Welcome to the first in our customer data management best practice mini-series: preparation is key!
Like many things in life, if you want to do something right the first time, then you must take as much time as you need to properly prepare. This is especially true when it comes to managing your customer data, particularly when you consider the wide variety of sources (such as your website, social media, and email marketing) that it can come from.
But before we begin, you might be wondering: what is customer data management? Customer data management (or CDM) is the process of collating, organising, and maintaining the data that your business systems receive. The aim is to get a single view of each of your customers which can then be used to form the basis of your essential business Key Performance Indicators (KPIs).

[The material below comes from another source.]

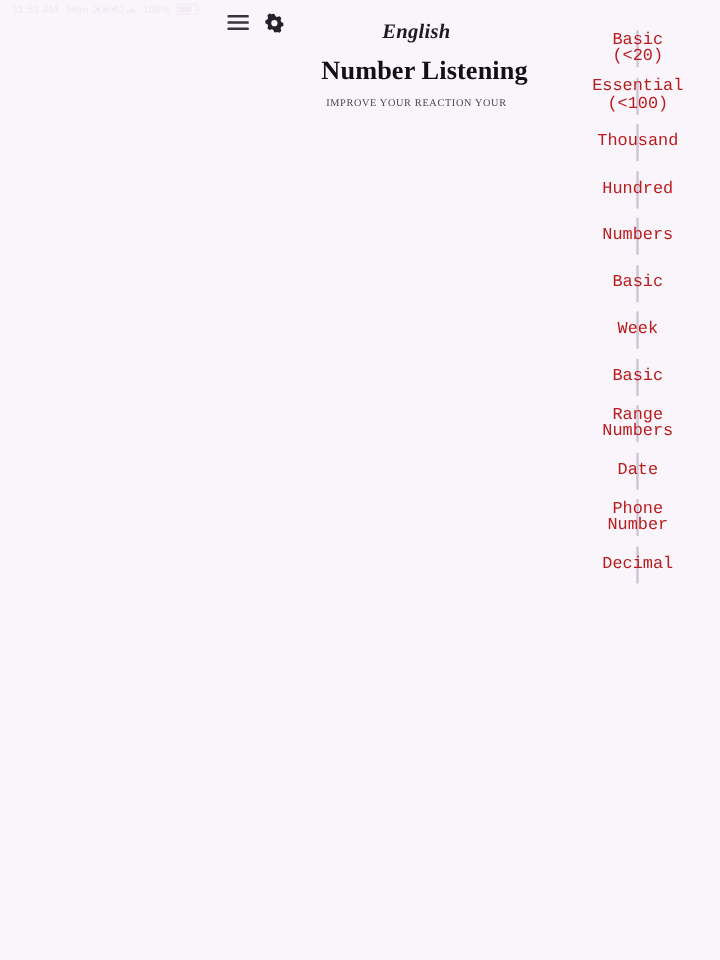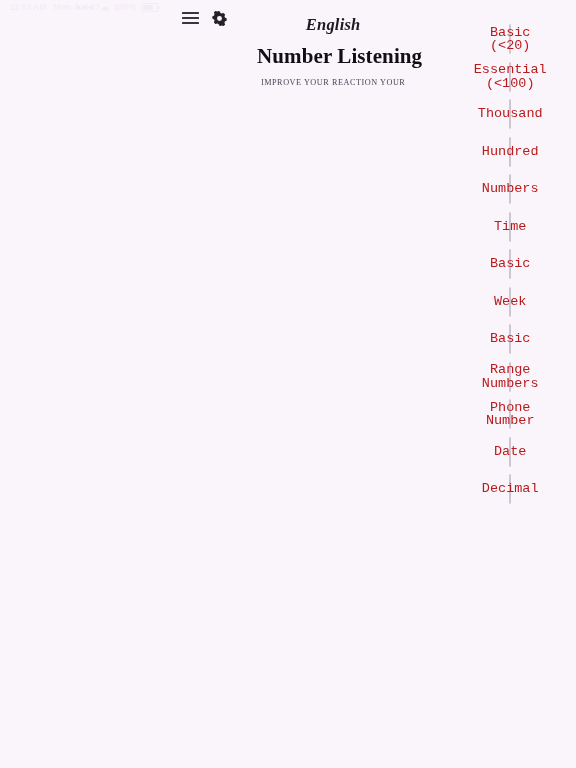"Time" button.mode-btn { html: <button> <span>Time</span> </button> -> none }
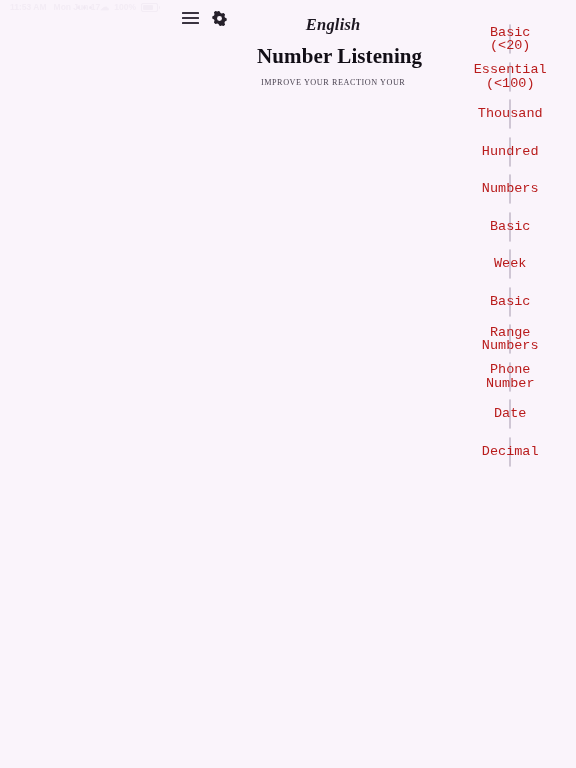"Phone Number" button.mode-btn { order: before "Date" -> after "Date" }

In our experience, it’s vital to take the time to look closely at your data before introducing a CRM system. But, where do you start?
First things first, you need to identify all of the places that you currently hold data. For instance, you might have three databases that appear to contain the same information as one another, but the approach to entering that data has been different for each one.
Next, you need to do a data audit: what data have you got, which is the cleanest and the best – that sort of thing.
An audit will take a lot of work before you’re anywhere close to putting it into a CRM system, but the more cleaning you can do at the start, the better. Taking the time in the beginning, as painful as it may feel, will make “future you” very pleased when everything in your CRM is working like clockwork. They may just feel a little smug as they sip their tea, sit back in their seat and admire the flawless dashboards and reports presented before them.
If you have a finance or accounting system, then that is usually the best place to go as data in here is the most likely to be up-to-date and accurate.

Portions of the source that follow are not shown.